Source records:
===============

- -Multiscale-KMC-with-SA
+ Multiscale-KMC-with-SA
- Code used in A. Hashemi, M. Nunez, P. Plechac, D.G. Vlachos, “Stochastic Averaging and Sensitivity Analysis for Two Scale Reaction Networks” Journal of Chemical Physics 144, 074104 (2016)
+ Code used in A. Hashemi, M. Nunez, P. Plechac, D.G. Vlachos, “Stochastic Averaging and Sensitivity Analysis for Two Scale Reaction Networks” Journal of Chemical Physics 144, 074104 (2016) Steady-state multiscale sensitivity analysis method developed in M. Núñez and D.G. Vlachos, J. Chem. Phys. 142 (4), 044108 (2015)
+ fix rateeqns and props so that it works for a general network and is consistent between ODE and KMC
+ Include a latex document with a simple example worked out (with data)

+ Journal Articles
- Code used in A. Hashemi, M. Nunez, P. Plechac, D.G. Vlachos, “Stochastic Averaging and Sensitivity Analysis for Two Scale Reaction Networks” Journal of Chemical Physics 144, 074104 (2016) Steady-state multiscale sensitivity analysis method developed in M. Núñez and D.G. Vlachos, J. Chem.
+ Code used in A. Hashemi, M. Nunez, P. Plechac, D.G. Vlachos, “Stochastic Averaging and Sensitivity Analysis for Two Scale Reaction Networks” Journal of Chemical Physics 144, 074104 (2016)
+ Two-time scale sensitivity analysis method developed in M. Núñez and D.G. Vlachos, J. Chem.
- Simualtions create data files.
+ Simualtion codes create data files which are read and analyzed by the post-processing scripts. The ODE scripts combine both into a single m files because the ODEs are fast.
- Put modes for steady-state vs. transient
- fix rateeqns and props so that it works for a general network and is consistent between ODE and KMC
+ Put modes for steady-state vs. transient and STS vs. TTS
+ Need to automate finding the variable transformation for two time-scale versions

===============

Your assignment: Output nothing but the lines from the one that contains "Two-time scale sensitivity" through the final line of the entries above, exactly as they appear.

Problem solution:
+ Two-time scale sensitivity analysis method developed in M. Núñez and D.G. Vlachos, J. Chem.
- Simualtions create data files.
+ Simualtion codes create data files which are read and analyzed by the post-processing scripts. The ODE scripts combine both into a single m files because the ODEs are fast.
- Put modes for steady-state vs. transient
- fix rateeqns and props so that it works for a general network and is consistent between ODE and KMC
+ Put modes for steady-state vs. transient and STS vs. TTS
+ Need to automate finding the variable transformation for two time-scale versions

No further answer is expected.